**PROMPT:**
Only the lines of the listing below that run from the line with "Gaps in the" through the line with "html: none ->" are to be set down, word for word. Pictures stay out.

**RECORDS FOR PROCESSING:**

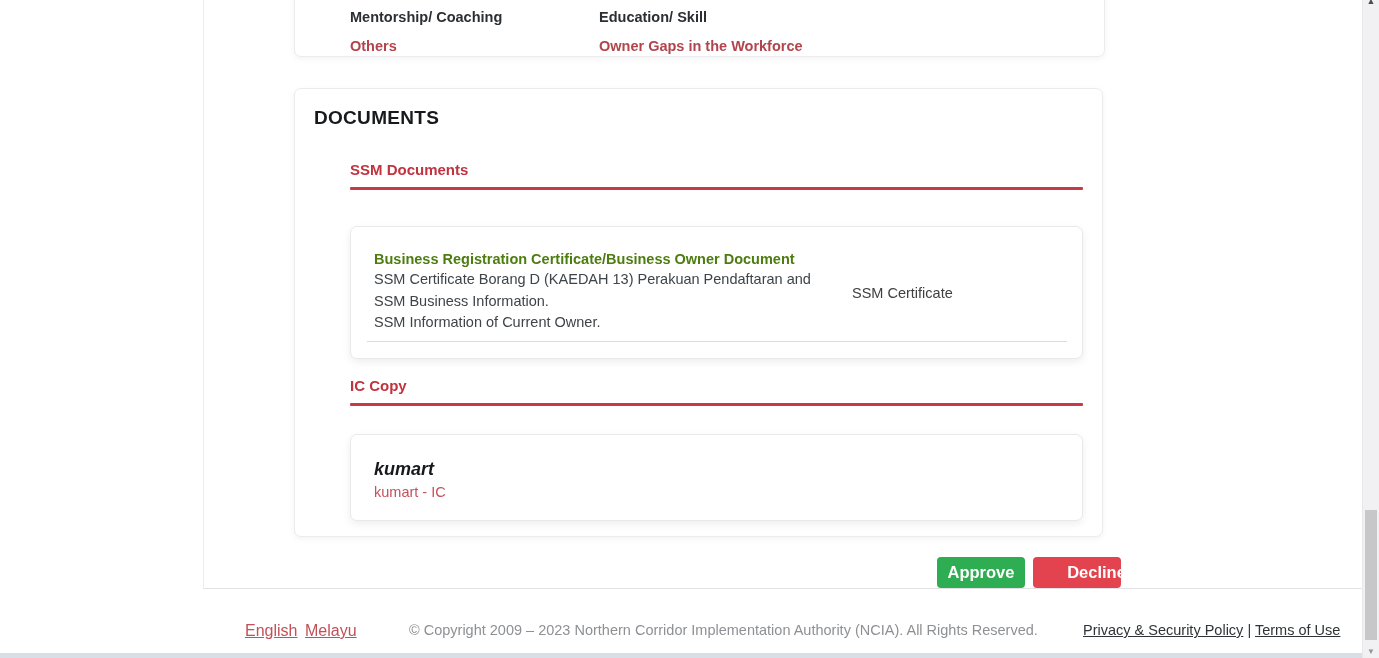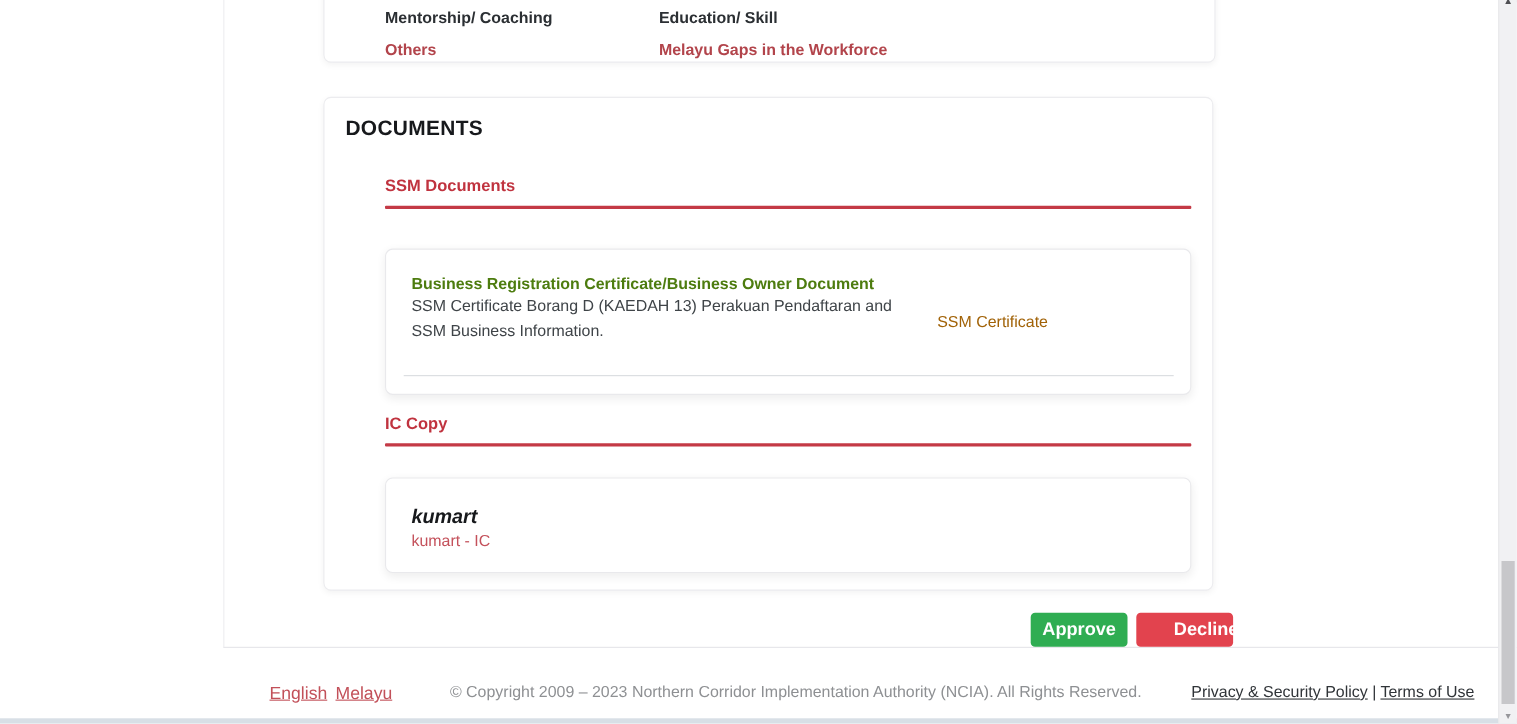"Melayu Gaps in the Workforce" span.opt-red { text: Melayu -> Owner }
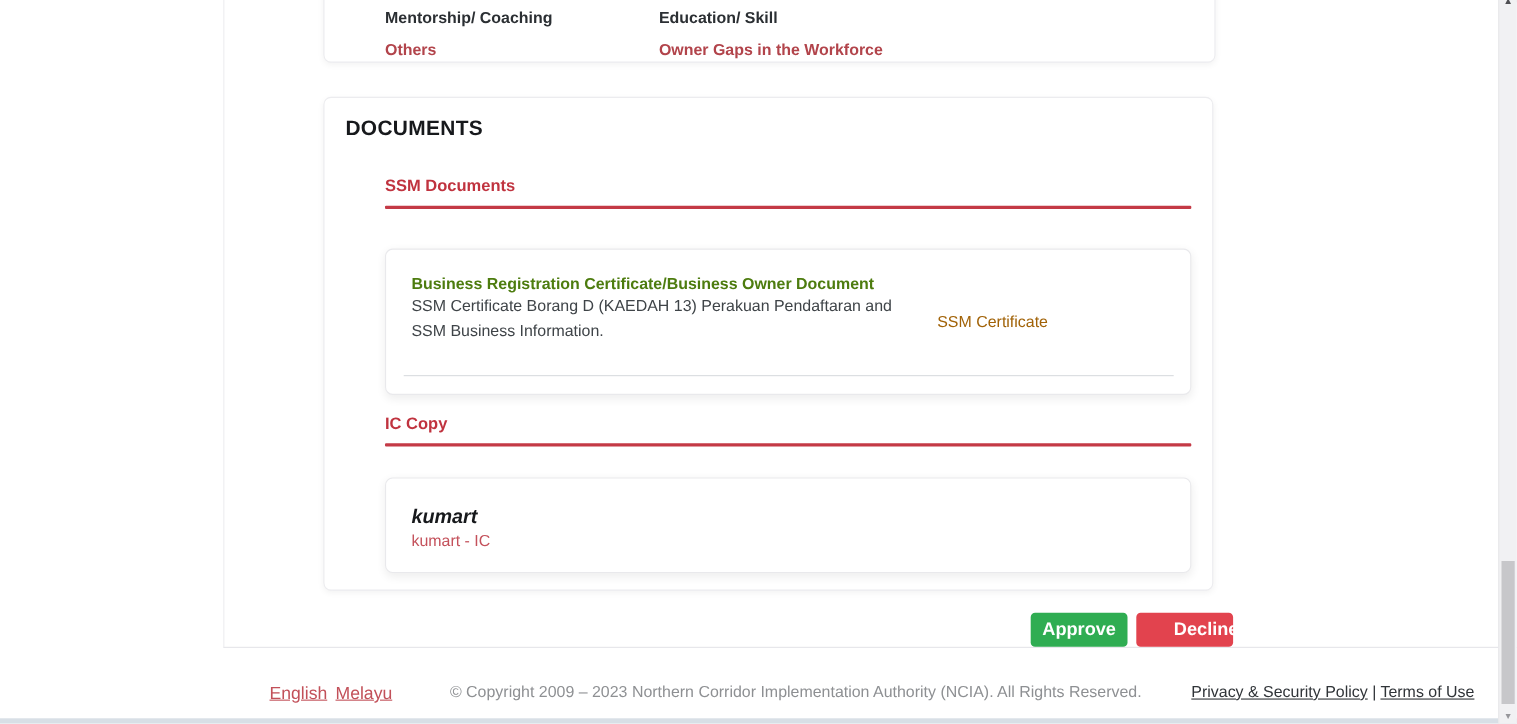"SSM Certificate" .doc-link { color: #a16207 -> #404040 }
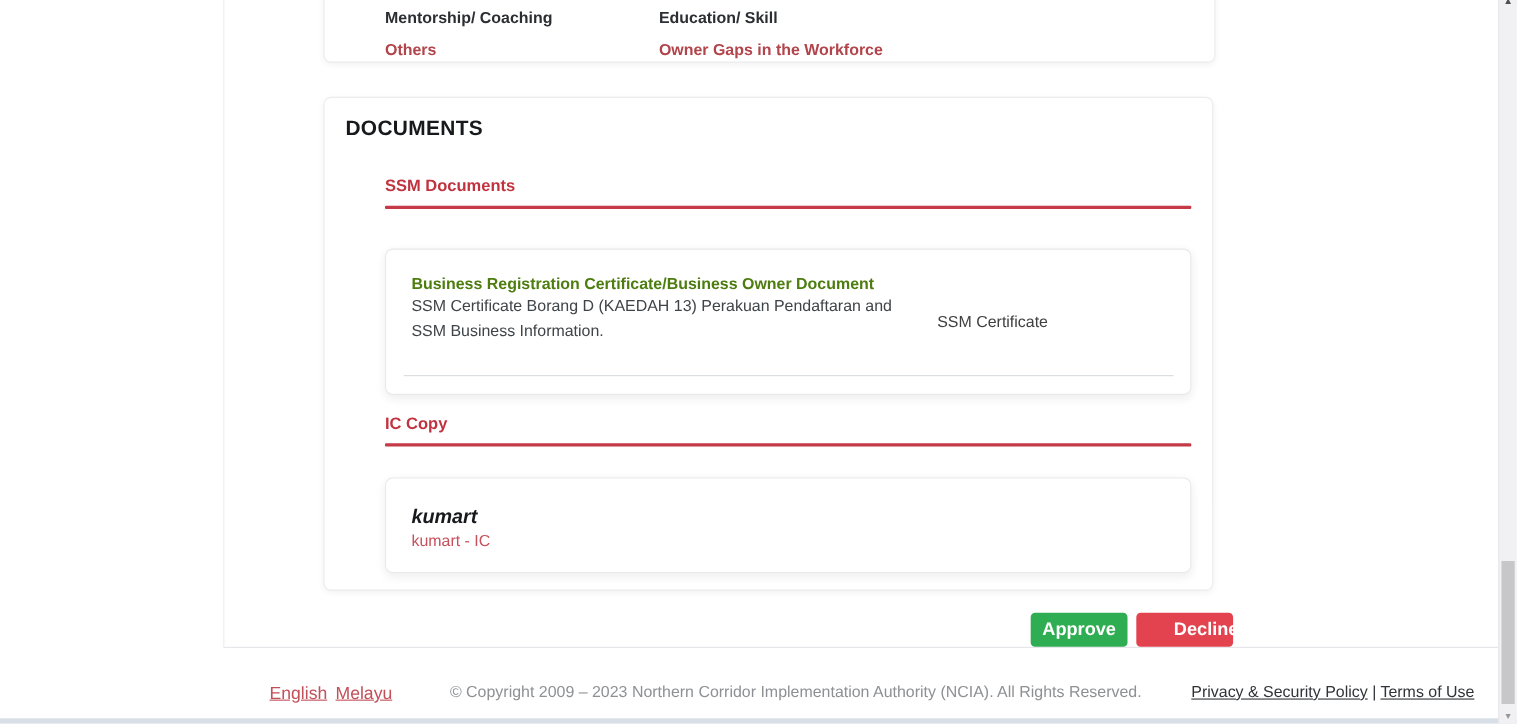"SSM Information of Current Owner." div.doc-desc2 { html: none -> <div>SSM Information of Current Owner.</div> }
...
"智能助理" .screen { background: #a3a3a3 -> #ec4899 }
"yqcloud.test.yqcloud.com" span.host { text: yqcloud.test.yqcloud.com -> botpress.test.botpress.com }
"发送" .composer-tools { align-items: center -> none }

**ANSWER:**
"Melayu Gaps in the Workforce" span.opt-red { text: Melayu -> Owner }
"SSM Certificate" .doc-link { color: #a16207 -> #404040 }
"SSM Information of Current Owner." div.doc-desc2 { html: none -> <div>SSM Information of Current Owner.</div> }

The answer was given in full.